Vaya por delante que las circunstancias del caso no eran precisamente halagüeñas: la millonada necesaria para recrear en imagen real a Iron Man y compañía permitía presagiar una sesión para todos los públicos sin contemplaciones, es decir, una sucesión de lances descerebrados acompañados de palomitas y Coca Cola. Y resulta que durante las primeras tres cuartas partes del metraje uno asiste a un insólito despliegue de gran cine de acción, inteligente, trepidante y hasta con destellos de cierta profundidad. Vaya por delante que la última parte de la cinta ya se encarga de arruinarlo con un despliegue de pirotecnica lerda dedicada a la galería. Pero, aun así, el balance global es notable, lo que, en un film de este tenor, es decir mucho.

Y la cosa aun hubiera podido dar más de sí. Si se hubiesen eliminado a personajes tan poco carismáticos como la Viuda Negra y Ojo de Halcón (dos tipos normales, matones a sueldo, que no hacen más que estorbar la acción) para dejar paso a otros mucho más lucidos, como la Visión o el Hombre Maravilla, el espectáculo hubiera rayado a mucha mayor altura. Idem de habersepuesto más énfasis en los aspectos más inteligentes del film. Magníficos Iron Man, Thor, Fury y Capitán América. Ni fu ni fa un Hulk sin chicha ni limoná, que termina como payaso de la función. Al malo, Loki, se le echa en falta más músculo para que por momentos no parezca que sus superpoderes son la capacidad de embaucar de un psicoanalista argentino. Suspenso a la Viuda Negra y Ojo de Halcón, sobre todo a la primera, evidente florero a mayor lucimiento de la pelma de Scarlett Johanson.
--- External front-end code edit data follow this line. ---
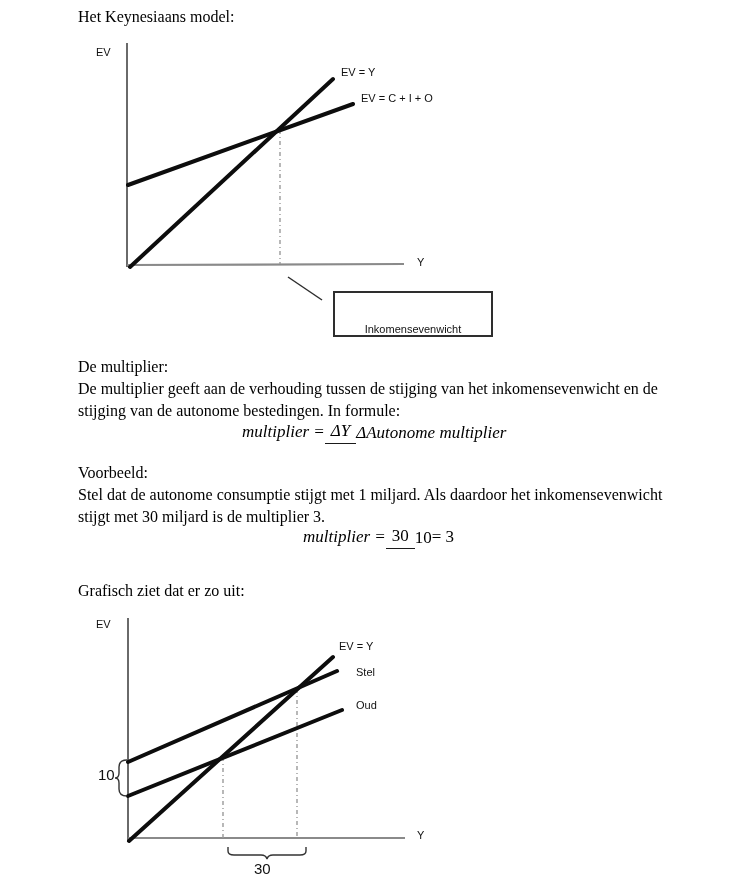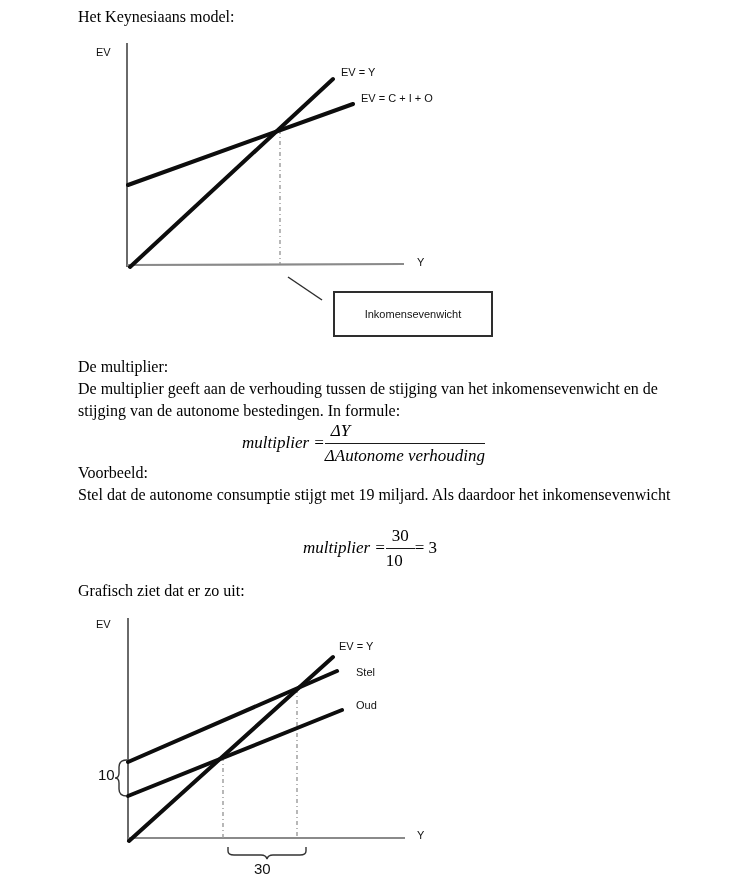"Inkomensevenwicht" .callout-box { align-items: center -> flex-end }
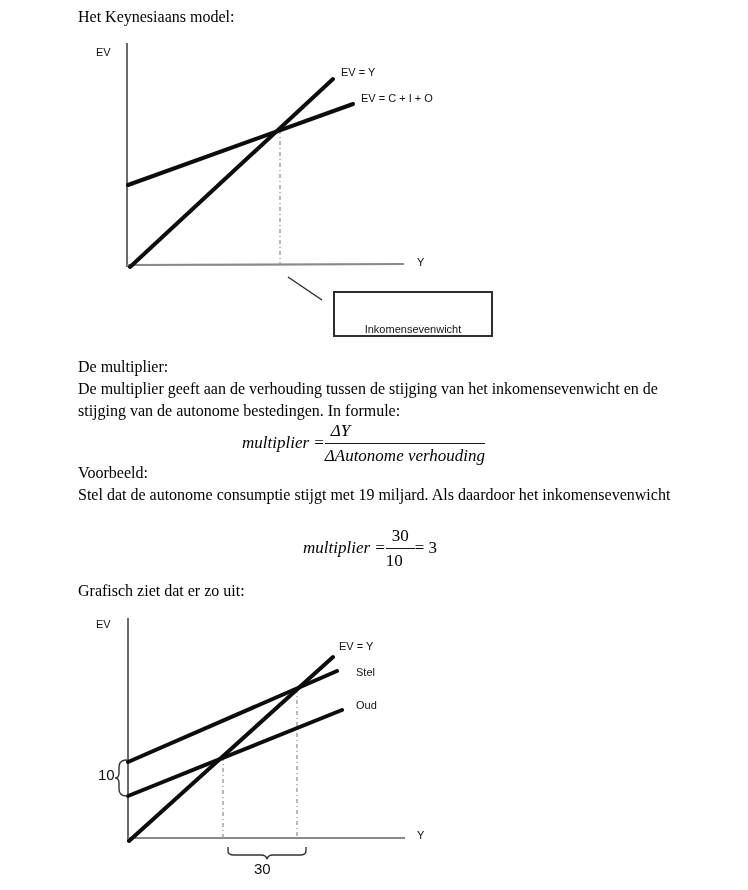"ΔY" .frac { flex-direction: column -> row }
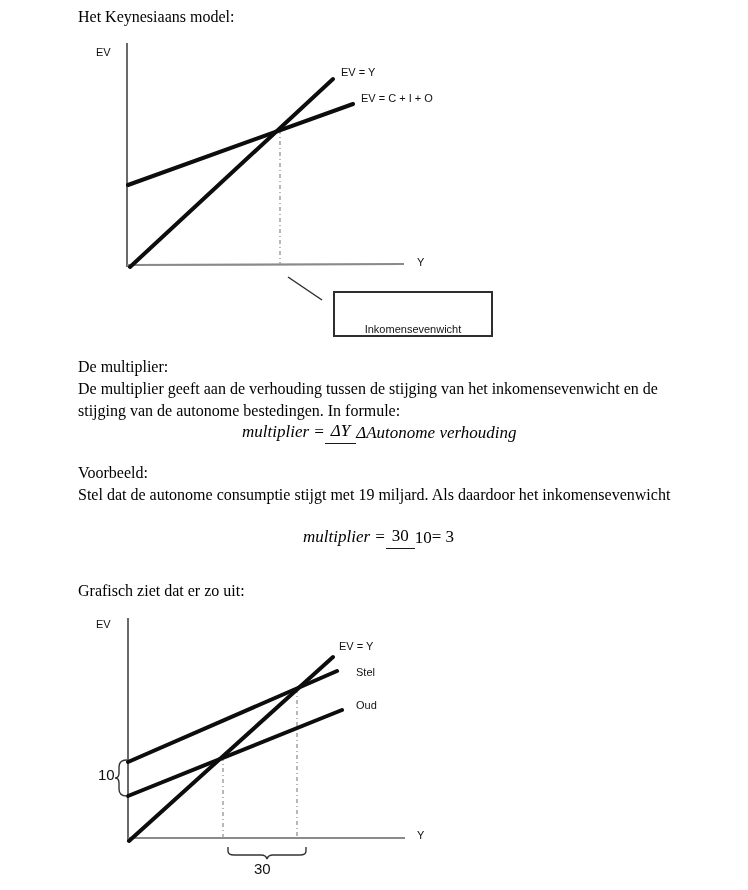"ΔAutonome verhouding" span.den { text: verhouding -> multiplier }
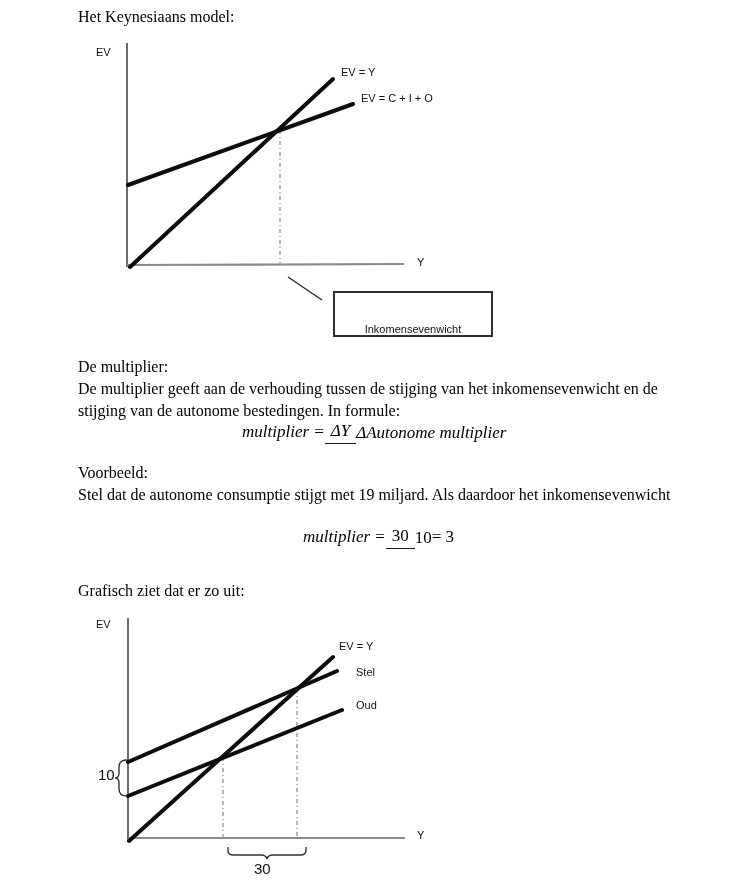"Stel dat de autonome consumptie" div.abs { text: 19 -> 1 }
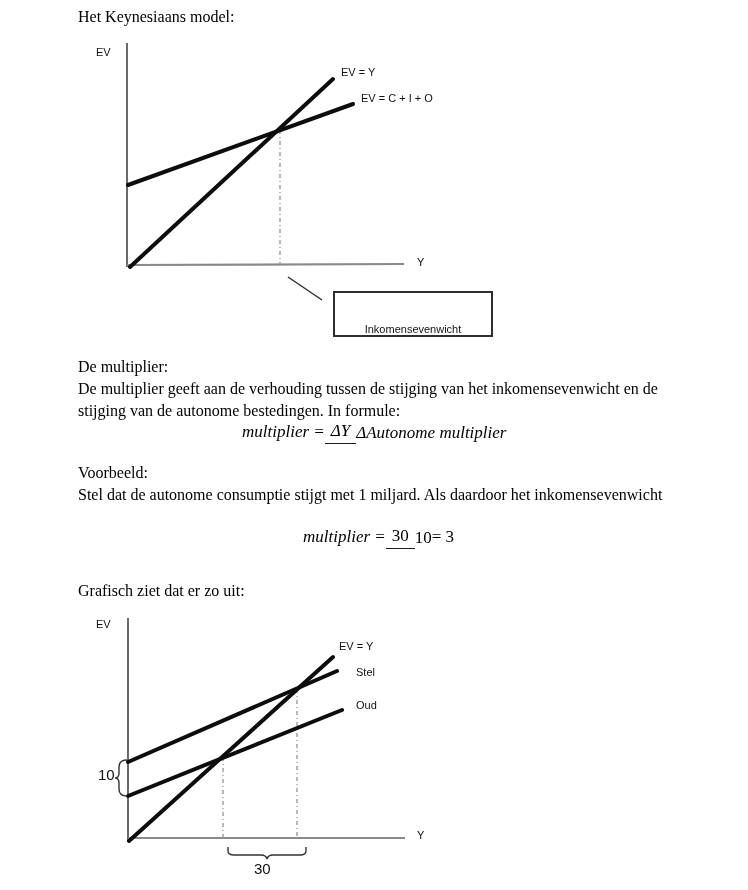"stijgt met 30 miljard is" div.abs { html: none -> <div>stijgt met 30 miljard is de multiplier 3.</div> }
En suma, que el respetable saldrá de "Los Vengadores" sin ánimo de vendetta. Aunque, posiblemente, con ganas de más. Pues a esperar a la secuela, parroquia, en la que, merced a la secuencia postrera (elemento ya fijo de plantilla en als adaptaciones de Marvel), sabemos que los esfuerzos de los superhéroes toparán con el mismísimo Thanos.